APIAN, Philipp (1531-1589). Bairische Landtafeln XXIII. Ingolstadt: [the author], 1568.
2° (373 x 255mm). Title with hand-coloured woodcut arms of Bavaria and title partly in gilt. Double-page hand-coloured woodcut index-map and 24 double-page hand-coloured woodcut maps on 22 sheets by Jost Amman, Wolf Strauss and H.F. after Apian and Amman, with letterpress text on the versos. (Some light spotting or marking, a few small paper-flaws, some neat marginal repairs of tears or wormholes, not affecting text, title trimmed at head affecting one word, skilfully repaired, skilfully-repaired small hole on map 15.) A remboîtage into contemporary German blind-stamped pigskin-covered wooden boards, brass fore-edge clasps (rubbed and scuffed, some worming, small damages and neat repairs, clasps defective). Provenance: early annotations and additions to margins and maps, some erased -- Bibliothek Lossen (inkstamp on verso of keymap).

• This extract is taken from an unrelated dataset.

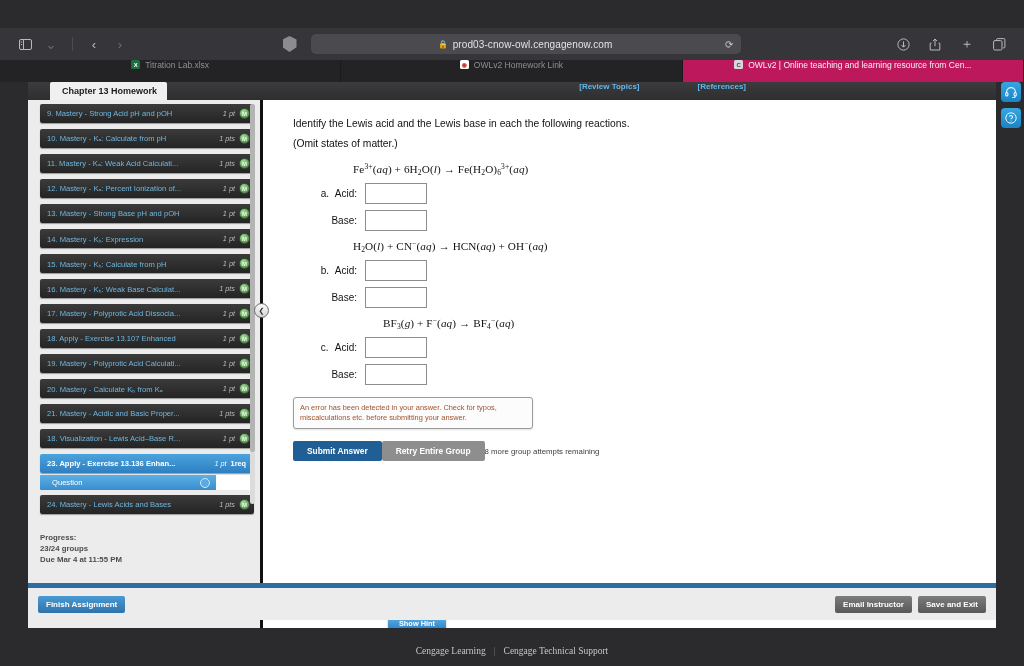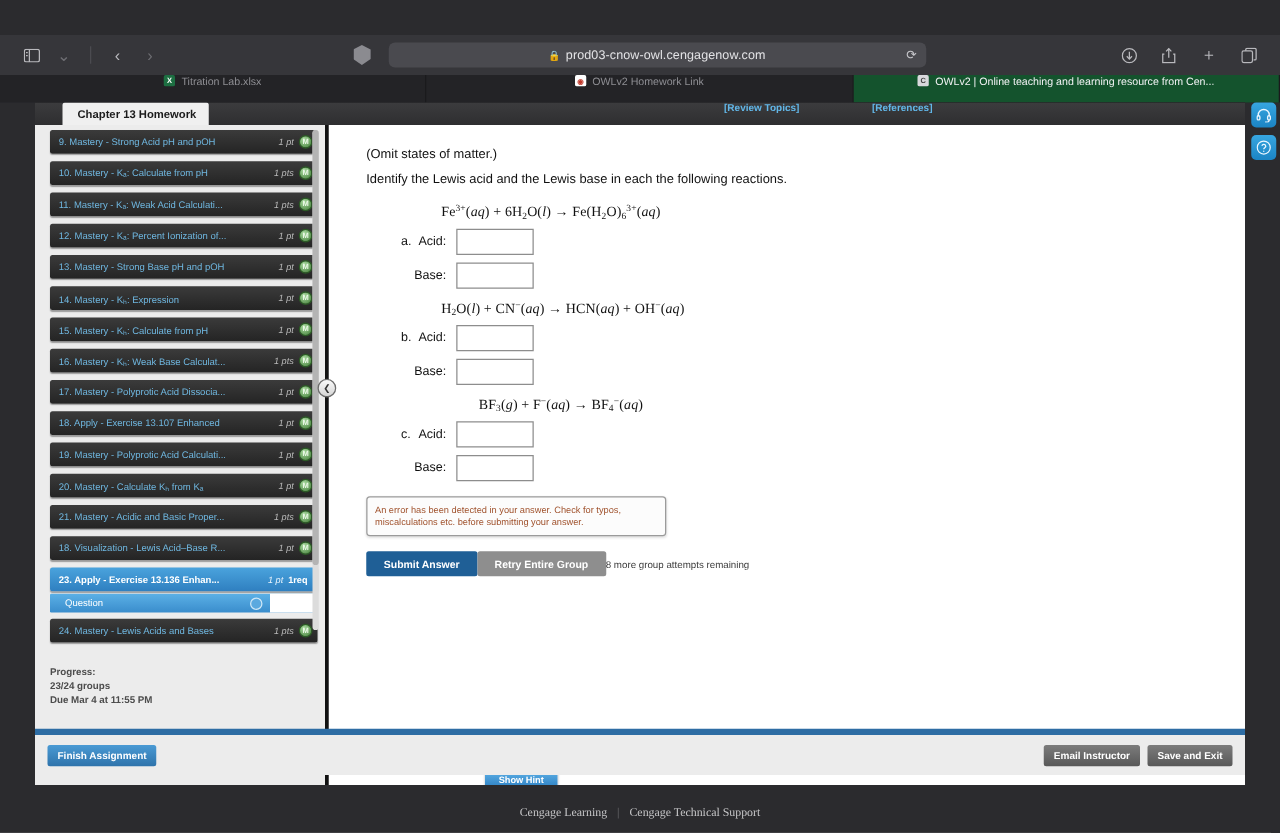"OWLv2 | Online teaching and" .tab.active { background: #14532d -> #be185d }
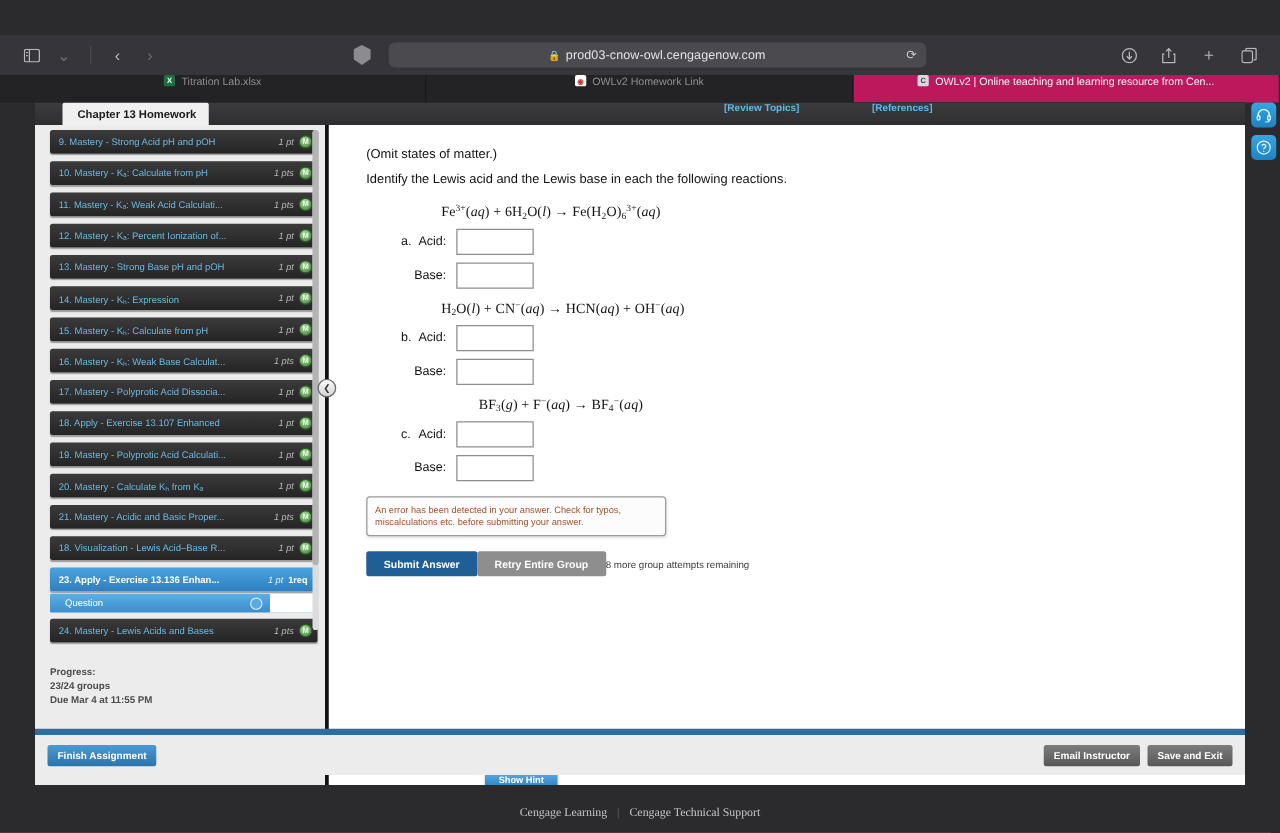"(Omit states of matter.)" div.prompt { order: before "Identify the Lewis acid and" -> after "Identify the Lewis acid and" }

FIRST EDITION, MAPS WITH EARLY COLOURING. APIAN'S IMPORTANT AND RARE 'PIONEERING TOPOGRAPHIC MAP' (Karrow, p. 64). Philipp Apian was the son of the celebrated cartographer Peter Apian, who held the position of Geographer and Astronomer Royal at Ingolstadt, and he succeeded his father as Professor of Mathematics at Ingolstadt University in 1552. In 1554 he was commissioned by Duke Albrecht V (the dedicatee of this work) to undertake his great survey of Bavaria, which lasted until 1561, and resulted in his 1563 manuscript map 'Ein neue Beschreibung des Fürstenthums Ober- und Neider Bairn' (destroyed in 1782 and only known through a copy destroyed during World War II). The manuscript map was some five metres square and composed of 40 sheets; Albrecht requested that Apian reproduce the work on a more convenient scale, and the present work was the result. Apian's map was engraved by Strauss and embellished with decorative elements by the celebrated wood-engraver Jost Amman, whose monogram appears on sheet 22. Although the first sheets of the map were published in Munich in 1566, Apian transferred the printing to his father's press in Ingoldstadt, where the finished work (24 woodcut sheets forming a map some 170cm square) was published. This was followed by further editions; this copy can be identified as the first by the presence of the engravers' signatures and the date on map 24, and the titling of the map and the index map. 'The Apian map of Bavaria was an extraordinary achievement. As a survey based on triangulation, it was quite precocious; as a topographic survey of an entire country and as a model of modern topographic maps issued in uniform sheets, it was the first. Its inherent accuracy and detail ensured that it would remain a useful map, in different guises, for a very long time indeed' (Karrow, p. 66). BM Maps II, 451 (with text on versos); Karrow 8/2a-b; New Hollstein German Jost Amman, Book Illustrations, 42; Nordenskiöld 6 (without text on versos).